(Rallus longirostris crepitans)
Called also: MARSH, OR MUD HEN; BIG RAIL; SALT-WATER MEADOW HEN
Length14 to 16 inches.
Male and FemaleUpper parts pale olive varied with gray, each feather having a wide gray margin ; more grayish brown on wings and tail, and cinnamon brown on wing coverts. Line above eye and the throat white, merging into the grayish buff neck and breast ; sides and underneath brownish gray barred with white. Body much compressed. Bill longer than head, and yellowish brown, the same color as legs. Young fledgelings black.
RangeAtlantic and Gulf coasts of United States, nesting from Connecticut southward, and resident south of the Potomac.
Season-April to October, north of Washington.
Salt marshes, mangrove swamps, and grassy fields along the seacoast contain more of these little gray skulkers than the keenest eye suspects; and were it not for their incessant chattering, who would ever know they had come up from the south to spend the summer? At the nesting season there can be no noisier birds anywhere than these; the marshes echo with their ” long, rolling cry,” that is taken up and repeated by each member of the community, until the chorus attracts every gunner to the place. Immense numbers of the compressed, thin bodies, that often measure no more than an inch and a quarter through the breast, find their way to the city markets from the New Jersey salt meadows, after they have taken on a little fat in the wild oat fields. ” As thin as a rail ” is a suggestive saying, indeed, to the cook who has picked one.
To get a good look at these birds in their grassy retreats is no easy matter. Row a scow over the submerged grass at high tide as far as it will go, listen for the skulking clatterers, and if near by, plunge from the bow into the muddy meadow, and you may have the good fortune to flush a bird or two that rises fluttering just above the sedges, flies a few yards trailing its legs behind it, and drops into the grasses again before you can press the button of your camera. A rarer sight still is to see a clapper rail running, with head tilted downward and tail upward, in a ludicrous gait, threading in and out of the grassy maze. Standing on one leg, with the toes of the other foot curled in, is a favorite posture; or one may be detected climbing up the reeds to pick off the seeds at the top, clasping the stem with the help of its low, short, hind toes. A rail’s feet are wide spread because of long toes in front, that prevent the bird from sinking into the mud and scum it so lightly runs over. It can swim fairly well, but not fast. As might be expected in birds so shy, these be-come more active toward dusk, their favorite feeding hour, and certainly more noisy.

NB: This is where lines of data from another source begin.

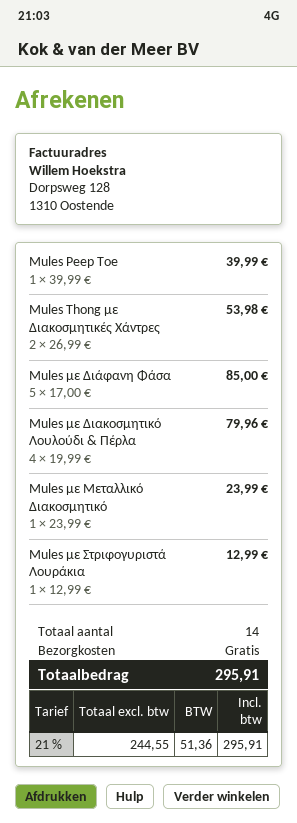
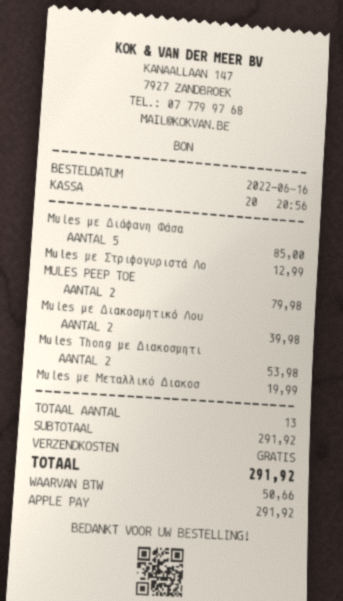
Mules Peep Toe: 1 for 39.99 -> 2 for 79.98
Mules με Διακοσμητικό Λουλούδι & Πέρλα: 4 for 79.96 -> 2 for 39.98
Mules με Μεταλλικό Διακοσμητικό: 1 for 23.99 -> 1 for 19.99
total quantity: 14 -> 13
tax: 51.36 -> 50.66
total: 295.91 -> 291.92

Not even to nest will a clapper rail go much beyond tide water. From six to twelve cream white eggs spotted with reddish brown are laid in a rude platform of reeds and finer grasses on the ground, where they must always be damp if not wet; yet who ever finds a mother rail keeping the eggs warm ?
The King Rail, the Red Breasted Rail, or Fresh Water Marsh Hen (Rallus elegans) differs from its more abundant salt water prototype chiefly in being larger and more brightly colored, and possessing a more musical voice. Olive brown, varied with black above; rich chestnut on the wing coverts; reddish cinnamon on breast that fades to white on the throat; sides and underneath dusky, barred with white, are features to be noted in distinguishing it from the grayish clapper. A marsh overgrown with sedges and drained by a sluggish fresh water stream makes the ideal feeding and nesting ground of the king rail from the southern and middle states northward to Ontario. In habits these two rails are closely related. Mr. Frank Chapman describes the king rail’s call as ” a loud, startling bup, bup, bup, bup, bup, uttered with increasing rapidity until the syllables were barely distinguishable, then ending somewhat as it began. The whole performance occupied about five seconds.” Of all impossible clews to the identification of a bird, that of its notes as written down differently in every book you pick up is the most hopeless to the novice without field practice. Nearly all the rails have a sort of tree toad rattle in addition to some other notes, which in the king rail’s case have a metallic, ringing quality, and that are perhaps most intelligibly written “ke-link-kink; kink-kink-kink.”